MLIR (software)

MLIR
Original author(s)Chris Lattner, Mehdi Amini, Uday Bondhugula, and others
Developer(s)LLVM Developer Group
Initial release2019
Written inC++
Operating systemCross-platform
TypeCompiler
LicenseApache License 2.0 with LLVM Exception
Websitemlir.llvm.org

MLIR (Multi-Level Intermediate Representation) is an open-source compiler infrastructure project developed as a sub-project of the LLVM project. It provides a modular and extensible intermediate representation (IR) framework intended to facilitate the construction of domain-specific compilers and improve compilation for heterogeneous computing platforms. MLIR supports multiple abstraction levels in a single IR and introduces dialects, a mechanism for defining custom operations, types, and attributes tailored to specific domains.[1] The name "Multi-Level Intermediate Representation" reflects the system’s ability to model computations at various abstraction levels and progressively lower them toward machine code.

MLIR was originally developed in 2018 by Chris Lattner at Google, and publicly released as part of LLVM in 2019.[2] It was designed to address challenges in building compilers for modern workloads such as machine learning, hardware acceleration, and high-level synthesis by providing reusable components and standardizing the representation of intermediate computations across different programming languages and hardware targets.[1][3]

MLIR is used in a range of systems including TensorFlow, Mojo, TPU-MLIR, and others.[4] It is released under the Apache License 2.0 with LLVM exceptions and is maintained as part of the LLVM project.[1]

History

[edit]

Work on MLIR began in 2018, led by Chris Lattner at Google in collaboration with Mehdi Amini, River Riddle, and others, as a response to the growing complexity of modern compiler toolchains.[1][2] The project aimed to improve the modularity, composability, and maintainability of compiler infrastructures, particularly in domains such as machine learning, high-level synthesis, and hardware acceleration. It was formally introduced at the 2019 LLVM Developer Meeting and was open-sourced later that year as part of the LLVM monorepository.[5][6]

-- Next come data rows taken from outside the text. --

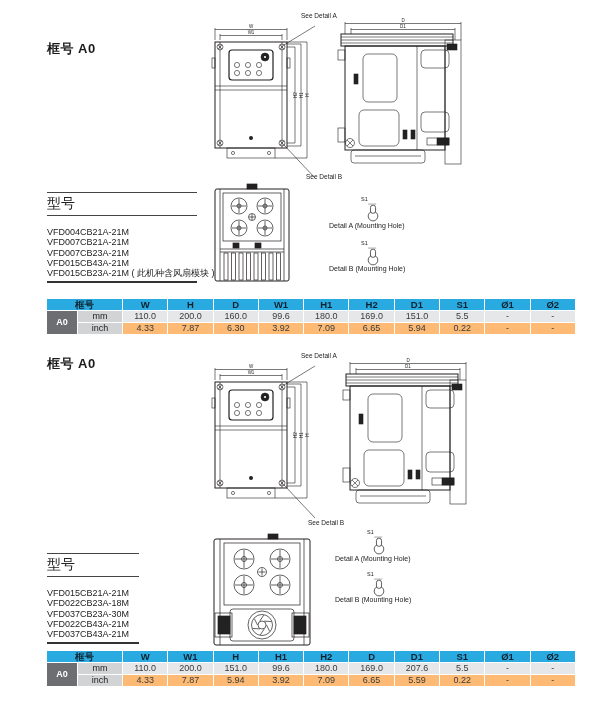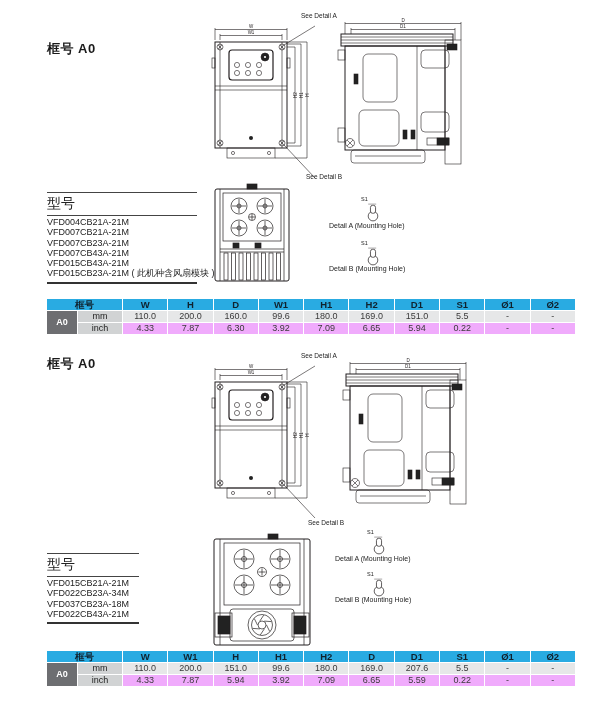--- a/index.html
+++ b/index.html
@@ -15,7 +15,7 @@
   .rule.thick{height:2px;background:#333;}
   .model-label{font-size:14px;margin:2px 0 2px 0;color:#222;}
   .model{font-size:9px;line-height:10.3px;color:#222;white-space:nowrap;}
-  .model-list{margin:1px 0 3px 0;}
+  .model-list{margin:11px 0 3px 0;}
   svg{font-family:"Liberation Sans",sans-serif;}
   svg text{fill:#231F20;}
   .dim-table{position:absolute;border-collapse:separate;border-spacing:1.5px;table-layout:fixed;width:530px;}

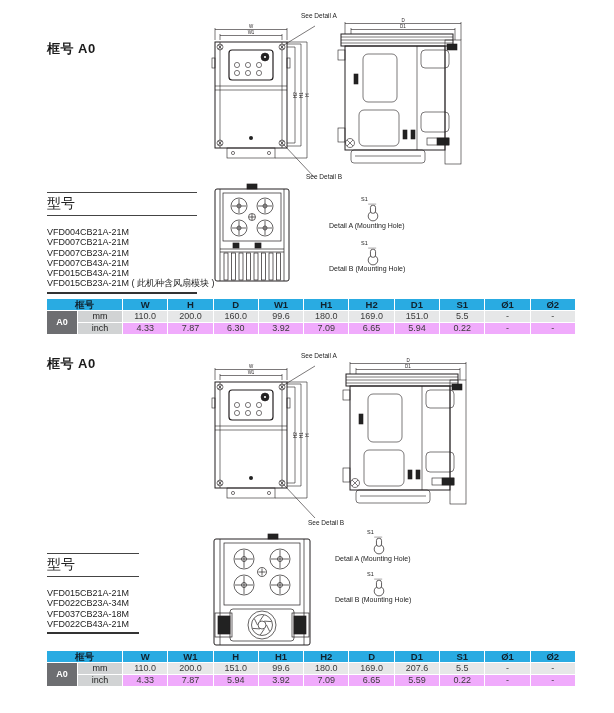--- a/index.html
+++ b/index.html
@@ -178,7 +178,6 @@
       <div class="model">VFD004CB21A-21M</div>
       <div class="model">VFD007CB21A-21M</div>
       <div class="model">VFD007CB23A-21M</div>
-      <div class="model">VFD007CB43A-21M</div>
       <div class="model">VFD015CB43A-21M</div>
       <div class="model">VFD015CB23A-21M ( 此机种含风扇模块 )</div>
     </div>

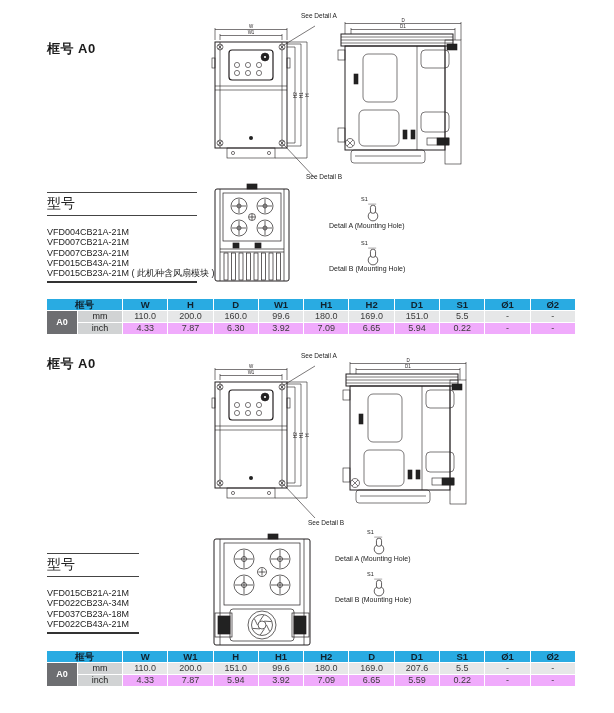--- a/index.html
+++ b/index.html
@@ -25,7 +25,7 @@
   .dim-table .frame-cell{background:#6D6E71;color:#fff;font-weight:bold;}
   .dim-table .unit-cell{background:#D1D3D4;color:#222;font-weight:normal;}
   .dim-table tr.mm-row td{background:#E6E7E8;color:#3a3a3a;}
-  .dim-table tr.inch-row td{background:#f0abfc;color:#3a3a3a;}
+  .dim-table tr.inch-row td{background:#fdba74;color:#3a3a3a;}
 </style>
 </head>
 <body>

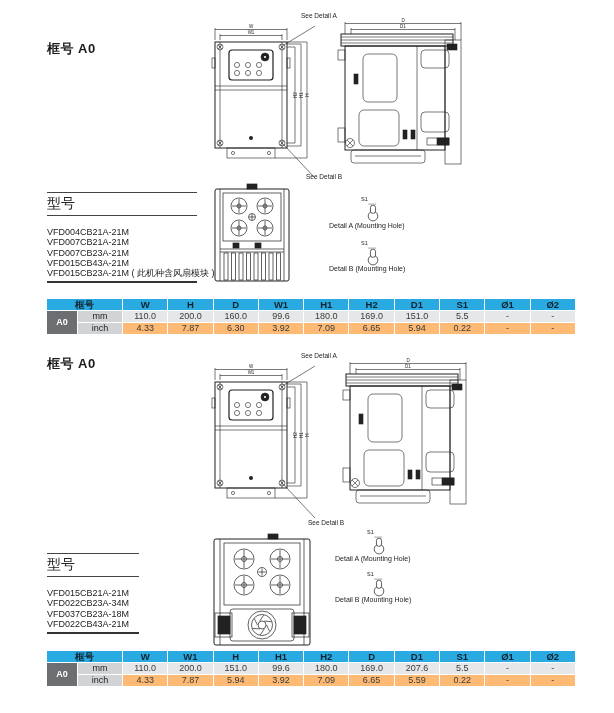--- a/index.html
+++ b/index.html
@@ -318,7 +318,7 @@
     <div class="rule" style="width:92px;"></div>
     <div class="model-list">
       <div class="model">VFD015CB21A-21M</div>
-      <div class="model">VFD022CB23A-34M</div>
+      <div class="model">VFD022CB23A-18M</div>
       <div class="model">VFD037CB23A-18M</div>
       <div class="model">VFD022CB43A-21M</div>
     </div>

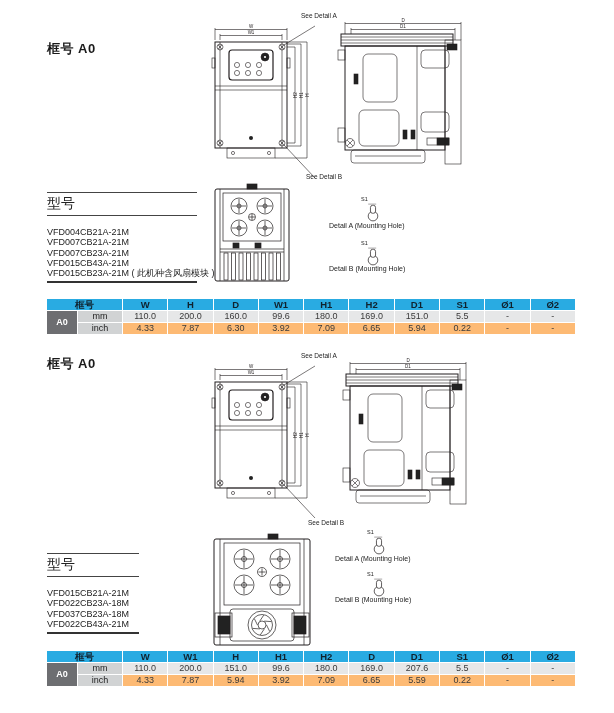--- a/index.html
+++ b/index.html
@@ -319,7 +319,7 @@
     <div class="model-list">
       <div class="model">VFD015CB21A-21M</div>
       <div class="model">VFD022CB23A-18M</div>
-      <div class="model">VFD037CB23A-18M</div>
+      <div class="model">VFD037CB23A-30M</div>
       <div class="model">VFD022CB43A-21M</div>
     </div>
     <div class="rule thick" style="width:92px;"></div>

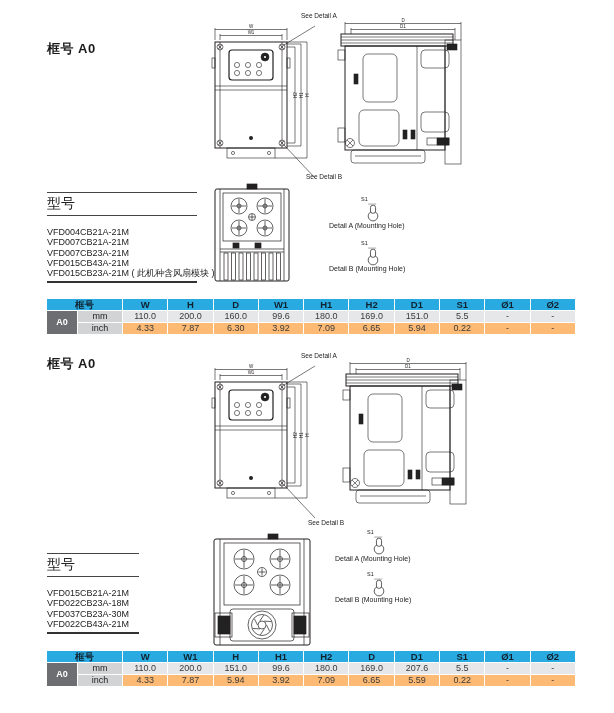--- a/index.html
+++ b/index.html
@@ -321,6 +321,7 @@
       <div class="model">VFD022CB23A-18M</div>
       <div class="model">VFD037CB23A-30M</div>
       <div class="model">VFD022CB43A-21M</div>
+      <div class="model">VFD037CB43A-21M</div>
     </div>
     <div class="rule thick" style="width:92px;"></div>
   </div>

MLIR’s architecture was shaped by prior experiences building compilers such as XLA and LLVM, where limitations in existing intermediate representations hindered optimization and reuse across abstraction levels. To address this, MLIR introduced a novel concept of multi-level IRs that could coexist in the same system and be gradually lowered through well-defined transformations. A foundational design feature was the use of dialects, allowing different domains and hardware targets to define custom operations and type systems while maintaining interoperability.[2]

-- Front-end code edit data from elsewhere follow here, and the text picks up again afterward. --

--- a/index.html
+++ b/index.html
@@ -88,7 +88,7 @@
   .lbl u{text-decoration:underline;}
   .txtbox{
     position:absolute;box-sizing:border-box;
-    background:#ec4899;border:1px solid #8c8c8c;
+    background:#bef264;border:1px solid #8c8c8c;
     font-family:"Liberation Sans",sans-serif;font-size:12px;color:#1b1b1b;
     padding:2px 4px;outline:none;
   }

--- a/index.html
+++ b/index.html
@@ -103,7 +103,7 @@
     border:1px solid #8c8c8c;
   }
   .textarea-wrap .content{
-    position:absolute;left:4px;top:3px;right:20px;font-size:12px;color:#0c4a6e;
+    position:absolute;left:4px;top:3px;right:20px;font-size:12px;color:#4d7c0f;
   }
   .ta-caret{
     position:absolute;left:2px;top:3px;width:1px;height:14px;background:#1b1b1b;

Since its release, MLIR has been adopted by multiple compiler ecosystems and research efforts. In TensorFlow, MLIR serves as the foundation for rewriting and lowering transformations in components such as XLA and TensorFlow Runtime. The language Mojo, developed by Modular Inc., relies on MLIR to achieve ahead-of-time compilation for artificial intelligence workloads.[3] Additional projects that have built on MLIR include TPU-MLIR for compiling models to Tensor Processing Unit hardware,[7] ONNX-MLIR for interoperable machine learning models,[8] MLIR-AIE for targeting Xilinx AI Engines,[9] IREE for compiling and executing machine learning models across CPUs, GPUs, and accelerators,[10] DSP-MLIR, a compiler infrastructure tailored for digital signal processing (DSP) applications,[11] and torch-mlir, which brings MLIR-based compilation capabilities to the PyTorch ecosystem.[12][4]

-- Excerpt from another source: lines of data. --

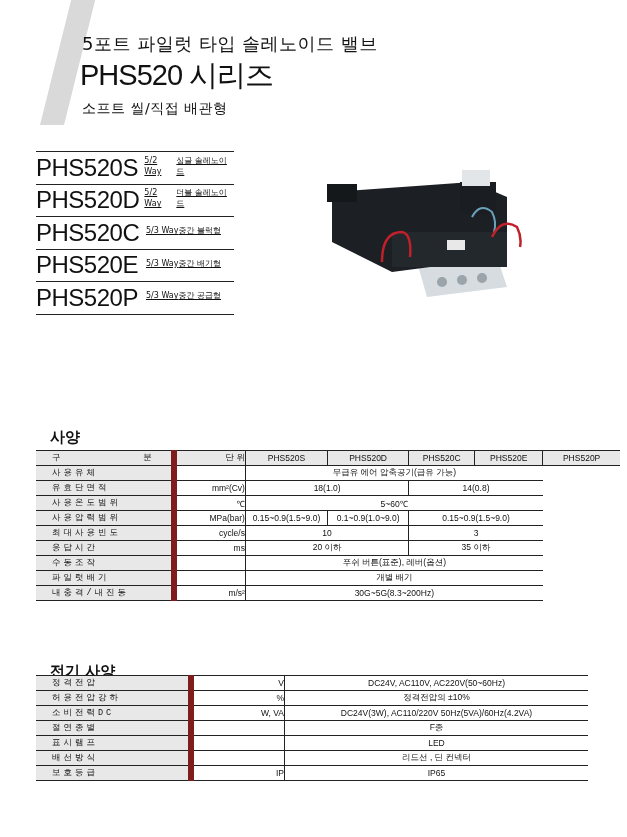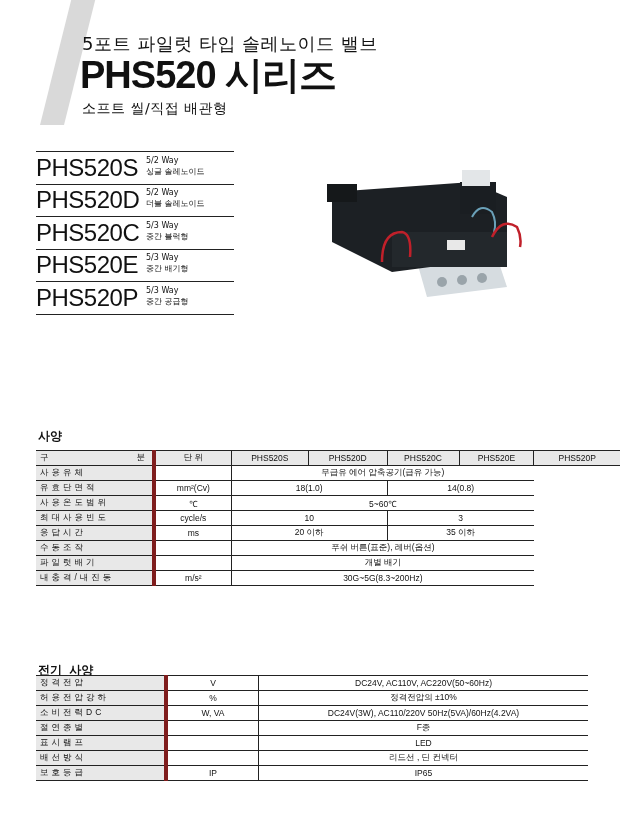--- a/index.html
+++ b/index.html
@@ -9,7 +9,7 @@
            background:#d9d9d9; transform:skewX(-14deg); transform-origin:bottom left; }
   .sub1 { position:absolute; left:82px; top:32px; font-size:18px; letter-spacing:0.5px; }
   .main-title { position:absolute; left:80px; top:50px; font-family:"Liberation Sans", sans-serif;
-                font-weight:bold; font-size:38px; letter-spacing:-1px; line-height:50px; }
+                font-weight:normal; font-size:29px; letter-spacing:-1px; line-height:50px; }
   .sub2 { position:absolute; left:82px; top:100px; font-size:14px; letter-spacing:0.5px; }
 
   .models { position:absolute; left:36px; top:151px; width:198px; border-top:1px solid #222; }

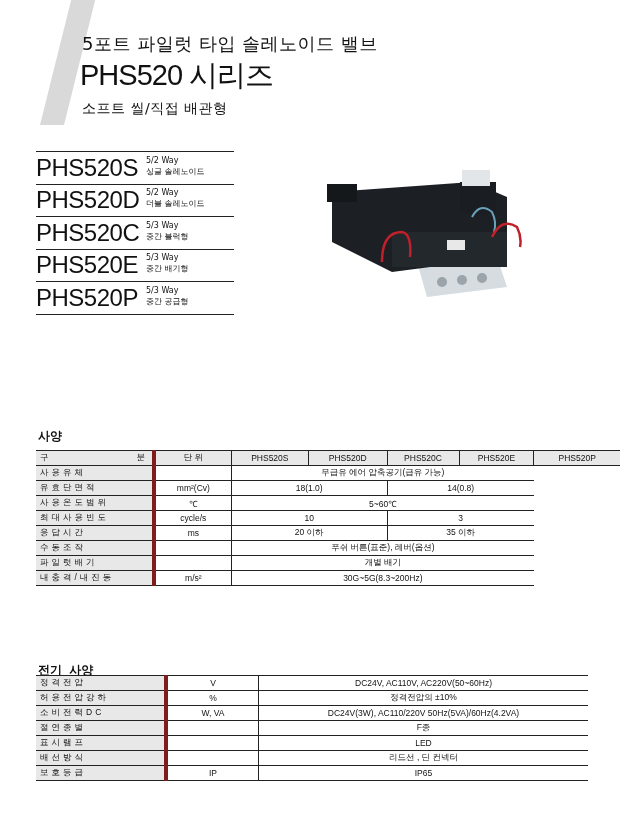--- a/index.html
+++ b/index.html
@@ -15,7 +15,7 @@
   .models { position:absolute; left:36px; top:151px; width:198px; border-top:1px solid #222; }
   .model-row { height:31.5px; border-bottom:1px solid #222; display:flex; align-items:center; }
   .model-name { font-family:"Liberation Sans", sans-serif; font-size:24px; width:110px; letter-spacing:-0.5px; }
-  .model-desc { display:flex; flex-direction:column; font-size:8px; line-height:11px; margin-top:-4px; }
+  .model-desc { display:flex; flex-direction:row; font-size:8px; line-height:11px; margin-top:-4px;text-decoration:underline; }
 
   .photo { position:absolute; left:322px; top:162px; width:230px; height:140px; }
 

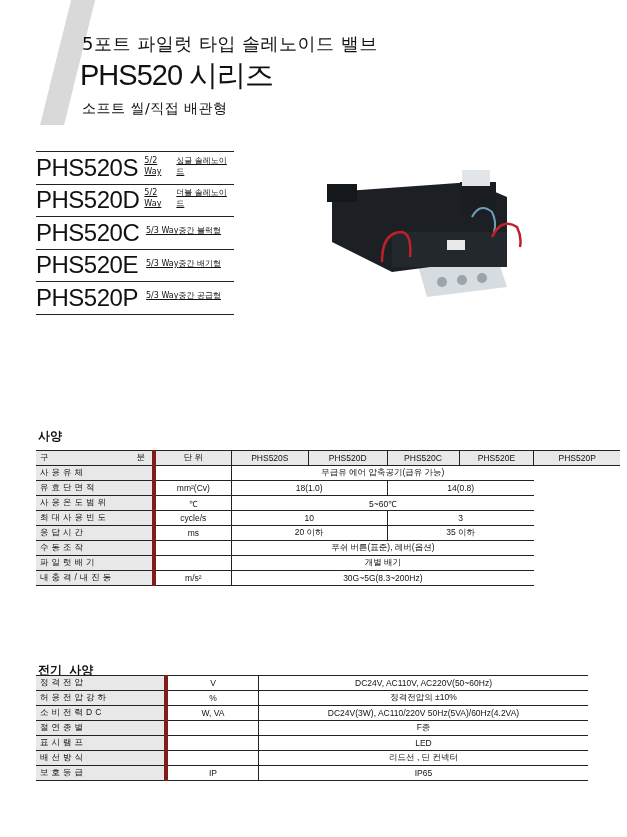--- a/index.html
+++ b/index.html
@@ -19,7 +19,7 @@
 
   .photo { position:absolute; left:322px; top:162px; width:230px; height:140px; }
 
-  .section-title { position:absolute; left:38px; font-size:12px; font-weight:bold;font-family:Liberation Mono, monospace; }
+  .section-title { position:absolute; left:50px; font-size:15px; font-weight:bold; }
   table { border-collapse:collapse; position:absolute; font-size:8.5px; font-family:"Liberation Sans", sans-serif; }
   td { border-bottom:1px solid #222; height:14px; padding:0; text-align:center; white-space:nowrap; }
   td.lab { background:#e8e8e8; letter-spacing:3px; text-align:justify; text-align-last:justify; padding:0 4px; width:120px; font-size:8.5px; }

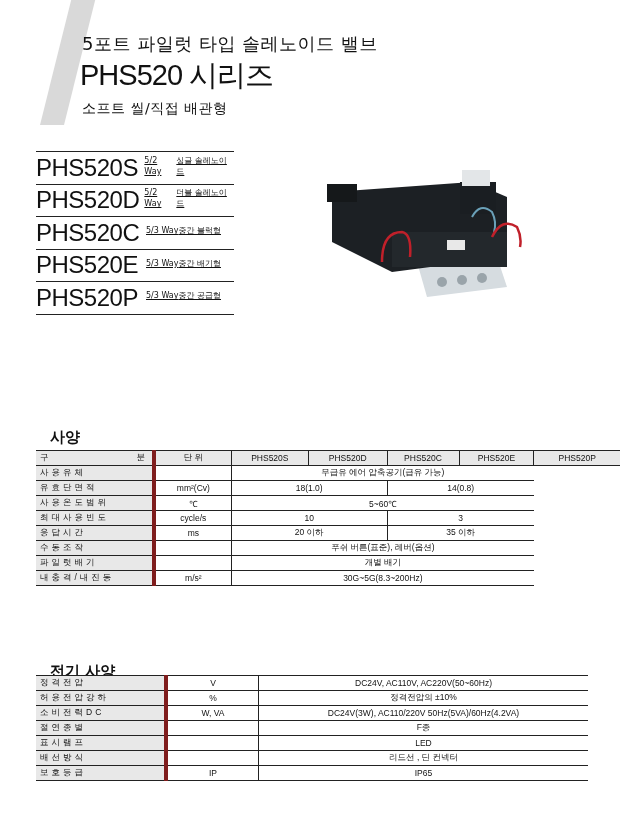--- a/index.html
+++ b/index.html
@@ -22,7 +22,7 @@
   .section-title { position:absolute; left:50px; font-size:15px; font-weight:bold; }
   table { border-collapse:collapse; position:absolute; font-size:8.5px; font-family:"Liberation Sans", sans-serif; }
   td { border-bottom:1px solid #222; height:14px; padding:0; text-align:center; white-space:nowrap; }
-  td.lab { background:#e8e8e8; letter-spacing:3px; text-align:justify; text-align-last:justify; padding:0 4px; width:120px; font-size:8.5px; }
+  td.lab { background:#e8e8e8; letter-spacing:3px; text-align:justify; text-align-last:justify; padding:0 16px; width:120px; font-size:8.5px;font-family:Liberation Mono, monospace; }
   td.unit { width:90px; border-left:4px solid #7f1d1d; border-right:1px solid #222; }
   td.v { border-left:1px solid #222; }
   tr.head td { background:#e8e8e8; border-top:1px solid #222; }

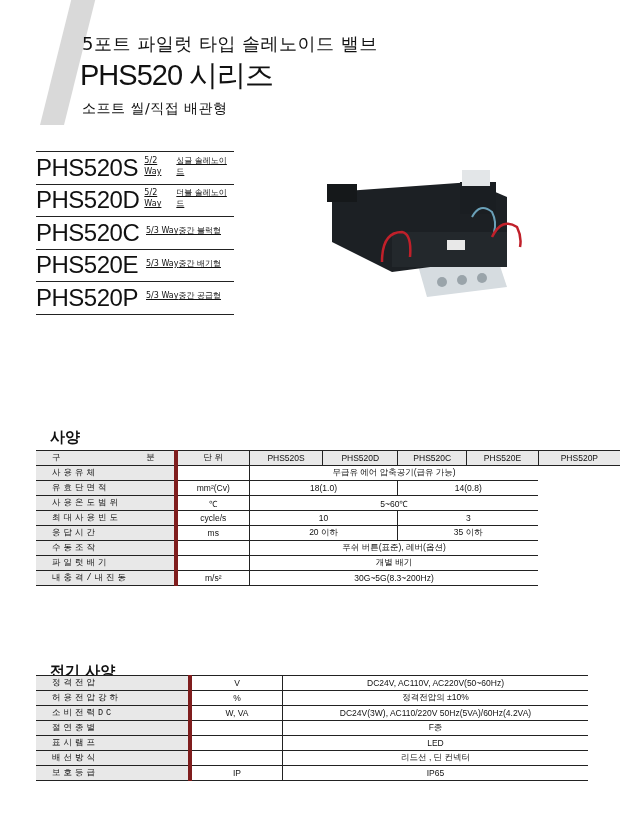--- a/index.html
+++ b/index.html
@@ -23,7 +23,7 @@
   table { border-collapse:collapse; position:absolute; font-size:8.5px; font-family:"Liberation Sans", sans-serif; }
   td { border-bottom:1px solid #222; height:14px; padding:0; text-align:center; white-space:nowrap; }
   td.lab { background:#e8e8e8; letter-spacing:3px; text-align:justify; text-align-last:justify; padding:0 16px; width:120px; font-size:8.5px;font-family:Liberation Mono, monospace; }
-  td.unit { width:90px; border-left:4px solid #7f1d1d; border-right:1px solid #222; }
+  td.unit { width:90px; border-left:6px solid #7f1d1d; border-right:1px solid #222;text-align:right; }
   td.v { border-left:1px solid #222; }
   tr.head td { background:#e8e8e8; border-top:1px solid #222; }
 </style>

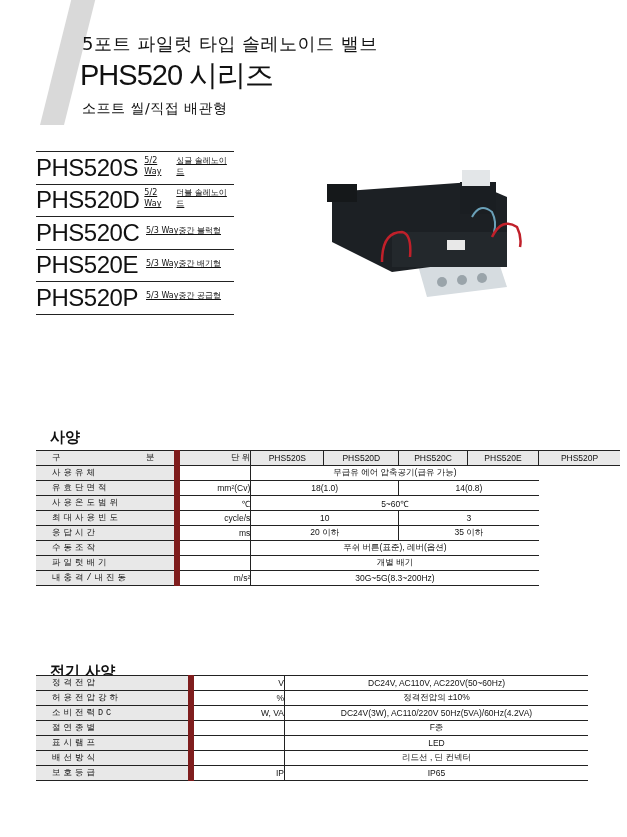--- a/index.html
+++ b/index.html
@@ -121,6 +121,14 @@
     <td style="border-bottom:none"></td>
   </tr>
   <tr>
+    <td class="lab">사용압력범위</td>
+    <td class="unit">MPa(bar)</td>
+    <td>0.15~0.9(1.5~9.0)</td>
+    <td class="v">0.1~0.9(1.0~9.0)</td>
+    <td colspan="2" class="v">0.15~0.9(1.5~9.0)</td>
+    <td style="border-bottom:none"></td>
+  </tr>
+  <tr>
     <td class="lab">최대사용빈도</td>
     <td class="unit">cycle/s</td>
     <td colspan="2">10</td>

MLIR continues to evolve as part of the LLVM Project and follows the project's release schedule and development policies. It is developed collaboratively by contributors from industry, academia, and the broader open-source community.

Dialects

[edit]

In MLIR, a dialect defines a self-contained namespace of operations, types, attributes, and other constructs. Dialects are the primary mechanism for extensibility, allowing developers to introduce domain-specific abstractions while maintaining compatibility within the broader MLIR framework. Each operation within a dialect is identified by a unique name and may include optional operands, results, attributes, and regions. Operands and results follow the static single-assignment form (SSA), and each result is associated with a type. Attributes represent compile-time metadata, such as constant values. Regions consist of ordered blocks, each of which may take input arguments and contain a sequence of nested operations.[13] While MLIR is designed around SSA, it avoids traditional PHI nodes by using block arguments in conjunction with the operands of control-flow operations to model value merging.[14]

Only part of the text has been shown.